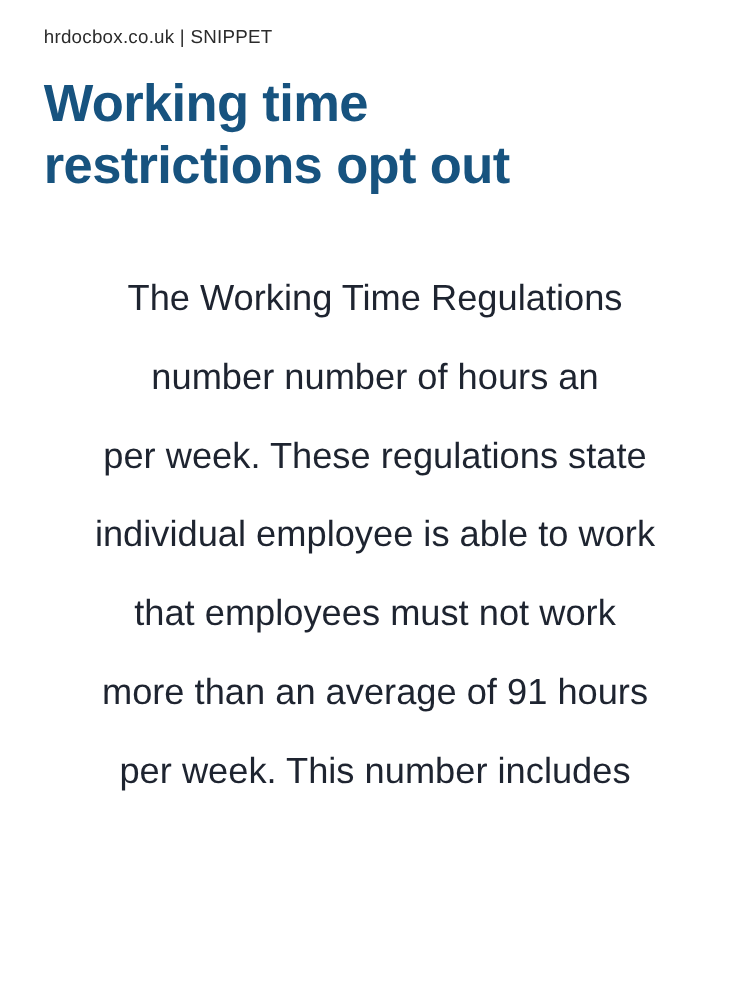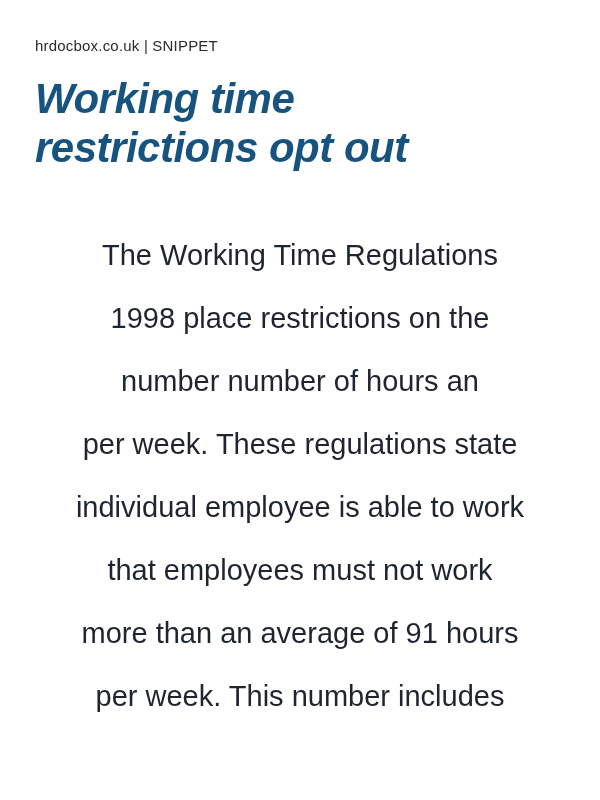--- a/index.html
+++ b/index.html
@@ -14,7 +14,7 @@
     width: 600px;
     height: 800px;
     background: #ffffff;
-    padding: 36px 35px 0 35px;
+    padding: 20px 35px 0 35px;
   }
   .site-label {
     font-size: 15px;

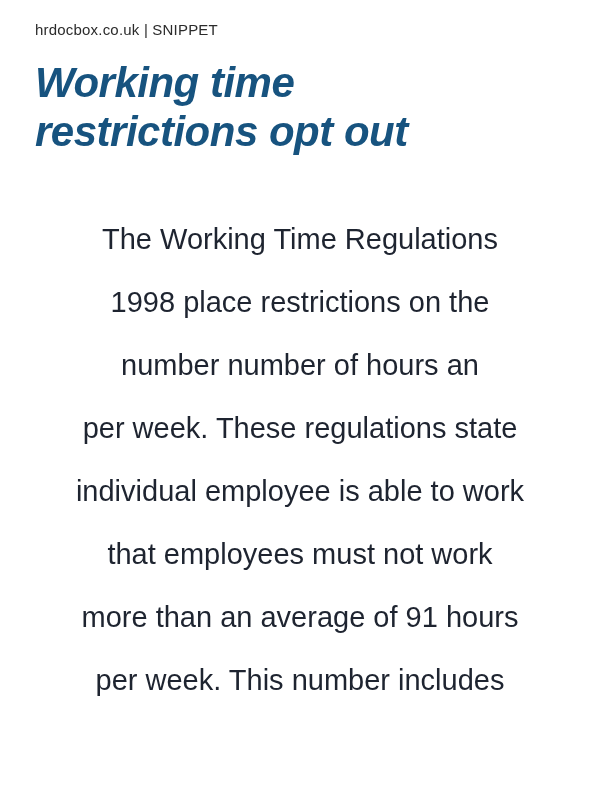--- a/index.html
+++ b/index.html
@@ -29,7 +29,6 @@
     font-weight: 700;
     color: #17537f;
     letter-spacing: -0.5px;
-    font-style: italic;
   }
   .title-line {
     display: block;

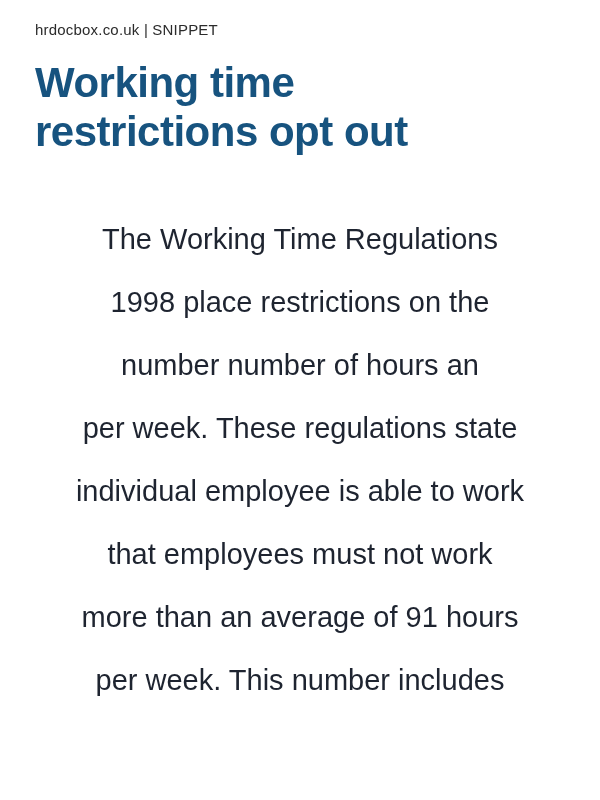--- a/index.html
+++ b/index.html
@@ -61,7 +61,6 @@
 
   <div class="body-text">
     <span class="body-line">The Working Time Regulations</span>
-    <span class="body-line">1998 place restrictions on the</span>
     <span class="body-line">number number of hours an</span>
     <span class="body-line">per week. These regulations state</span>
     <span class="body-line">individual employee is able to work</span>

- [Task]: The records must be copied with no word altered, and without their pictures.

- [Response box]:
--- a/index.html
+++ b/index.html
@@ -14,7 +14,7 @@
     width: 600px;
     height: 800px;
     background: #ffffff;
-    padding: 36px 35px 0 35px;
+    padding: 20px 35px 0 35px;
   }
   .site-label {
     font-size: 15px;

--- a/index.html
+++ b/index.html
@@ -29,7 +29,6 @@
     font-weight: 700;
     color: #17537f;
     letter-spacing: -0.5px;
-    font-style: italic;
   }
   .title-line {
     display: block;

--- a/index.html
+++ b/index.html
@@ -61,7 +61,6 @@
 
   <div class="body-text">
     <span class="body-line">The Working Time Regulations</span>
-    <span class="body-line">1998 place restrictions on the</span>
     <span class="body-line">number number of hours an</span>
     <span class="body-line">per week. These regulations state</span>
     <span class="body-line">individual employee is able to work</span>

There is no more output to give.